##### EXTRACTED MATERIAL

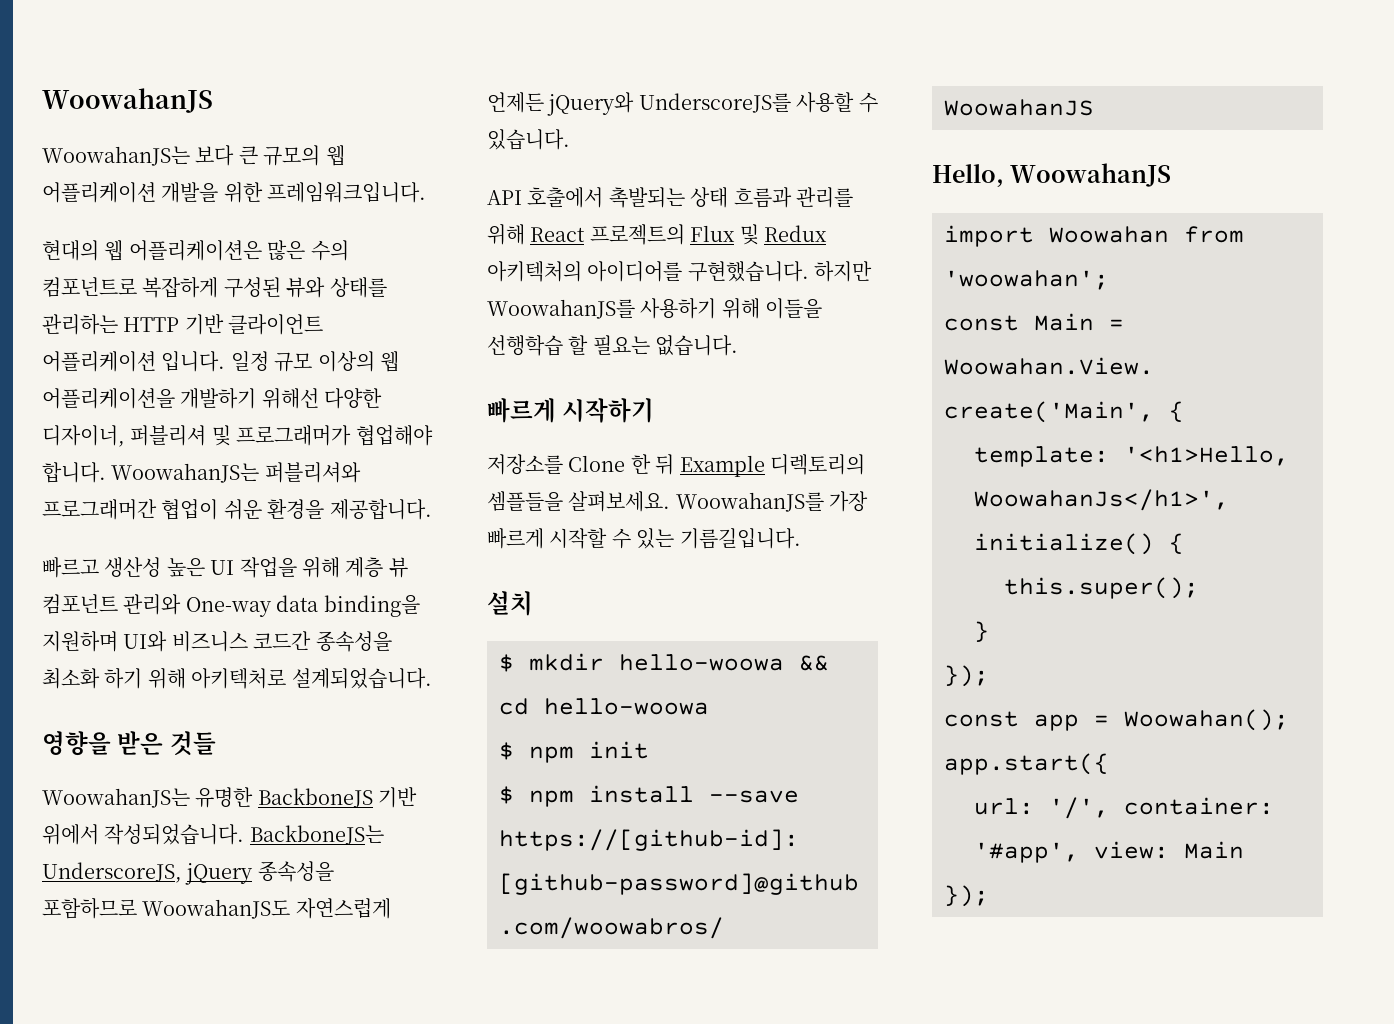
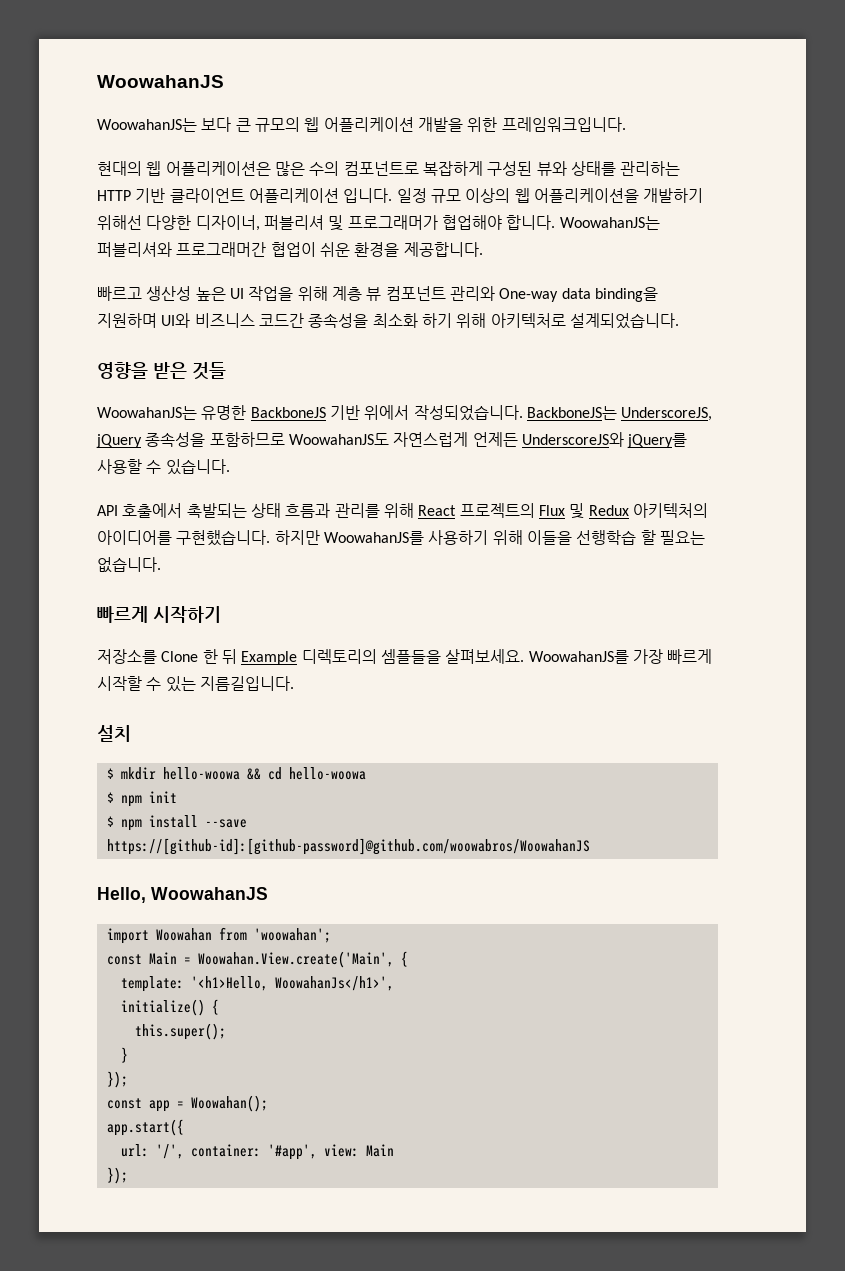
- BackboneJS는 UnderscoreJS, jQuery 종속성을 포함하므로 WoowahanJS도 자연스럽게 언제든 jQuery와 UnderscoreJS를 사용할 수 있습니다.
+ BackboneJS는 UnderscoreJS, jQuery 종속성을 포함하므로 WoowahanJS도 자연스럽게 언제든 UnderscoreJS와 jQuery를 사용할 수 있습니다.
- WoowahanJS를 가장 빠르게 시작할 수 있는 기름길입니다.
+ WoowahanJS를 가장 빠르게 시작할 수 있는 지름길입니다.

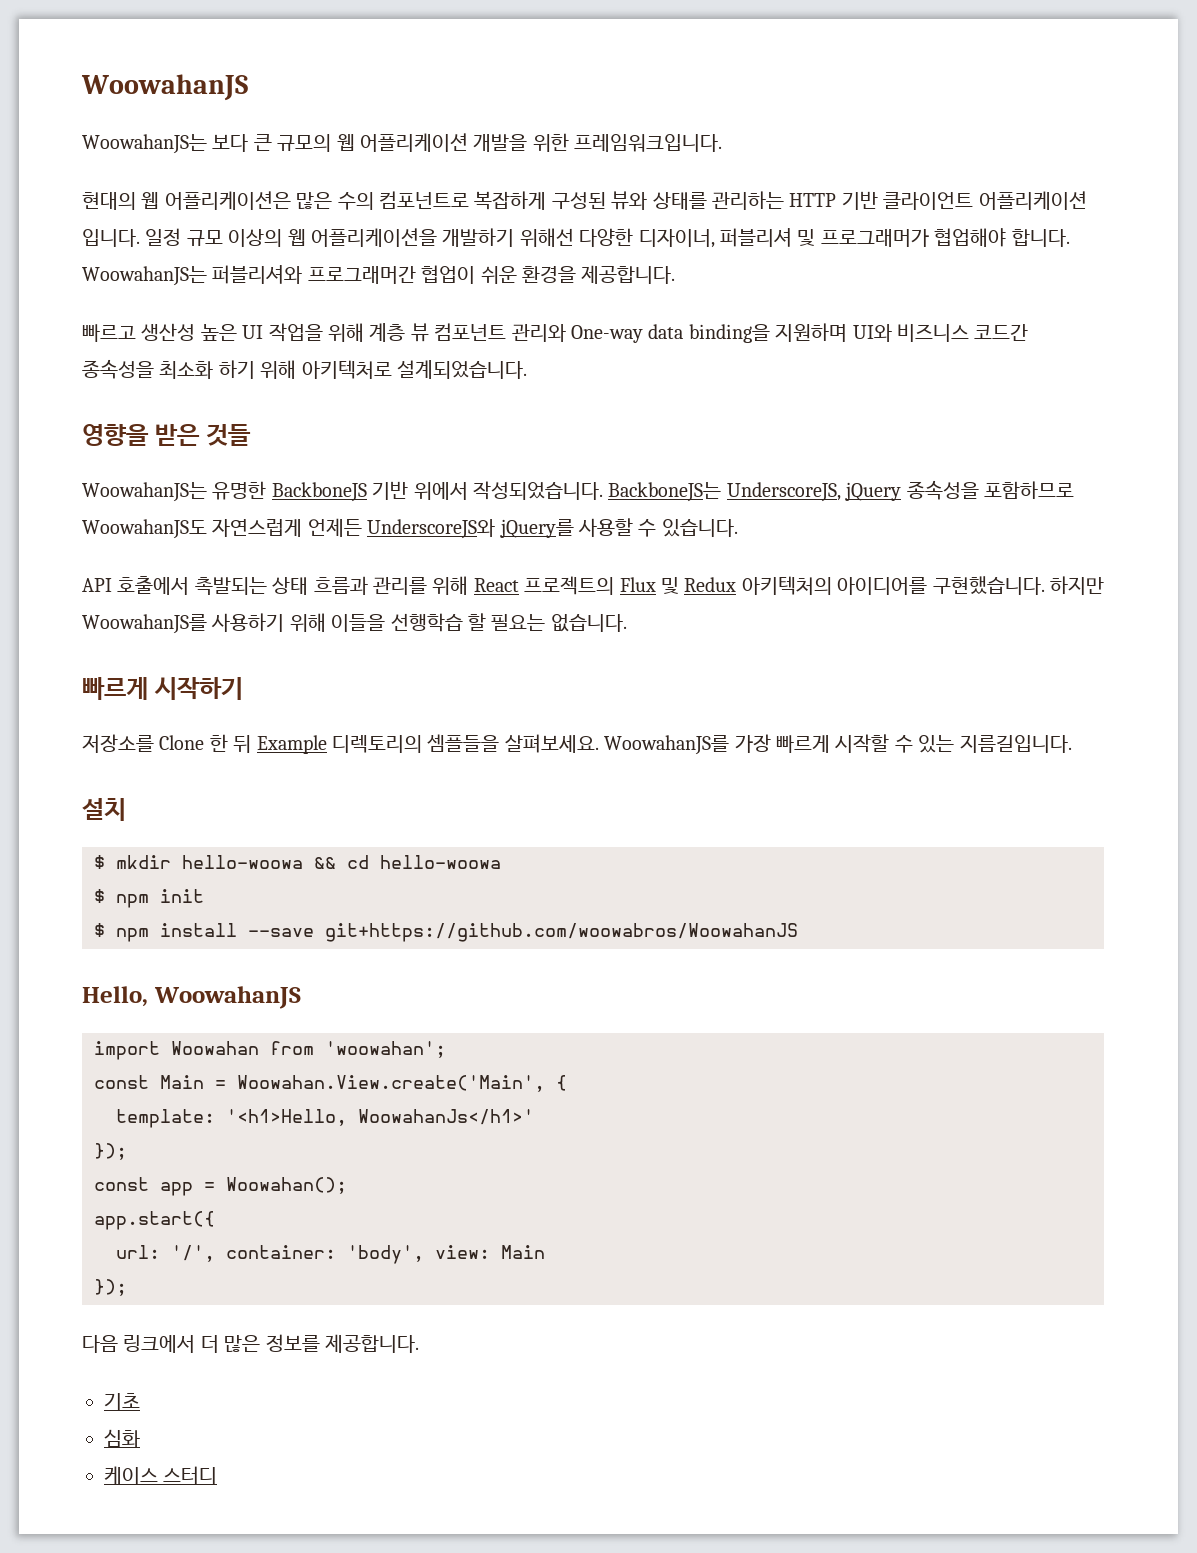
- $ npm install --save https://[github-id]:[github-password]@github.com/woowabros/WoowahanJS
+ $ npm install --save git+https://github.com/woowabros/WoowahanJS
- template: '<h1>Hello, WoowahanJs</h1>',
- initialize() {
- this.super();
- }
+ template: '<h1>Hello, WoowahanJs</h1>'
- url: '/', container: '#app', view: Main
+ url: '/', container: 'body', view: Main
+ 다음 링크에서 더 많은 정보를 제공합니다.
+ 기초
+ 심화
+ 케이스 스터디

##########

● WHAT NEEDS TO BE DONE
Transcribe all of the records above exactly; no image should appear in what you write.

● EXERCISE ANSWER
- BackboneJS는 UnderscoreJS, jQuery 종속성을 포함하므로 WoowahanJS도 자연스럽게 언제든 jQuery와 UnderscoreJS를 사용할 수 있습니다.
+ BackboneJS는 UnderscoreJS, jQuery 종속성을 포함하므로 WoowahanJS도 자연스럽게 언제든 UnderscoreJS와 jQuery를 사용할 수 있습니다.
- WoowahanJS를 가장 빠르게 시작할 수 있는 기름길입니다.
+ WoowahanJS를 가장 빠르게 시작할 수 있는 지름길입니다.

- $ npm install --save https://[github-id]:[github-password]@github.com/woowabros/WoowahanJS
+ $ npm install --save git+https://github.com/woowabros/WoowahanJS
- template: '<h1>Hello, WoowahanJs</h1>',
- initialize() {
- this.super();
- }
+ template: '<h1>Hello, WoowahanJs</h1>'
- url: '/', container: '#app', view: Main
+ url: '/', container: 'body', view: Main
+ 다음 링크에서 더 많은 정보를 제공합니다.
+ 기초
+ 심화
+ 케이스 스터디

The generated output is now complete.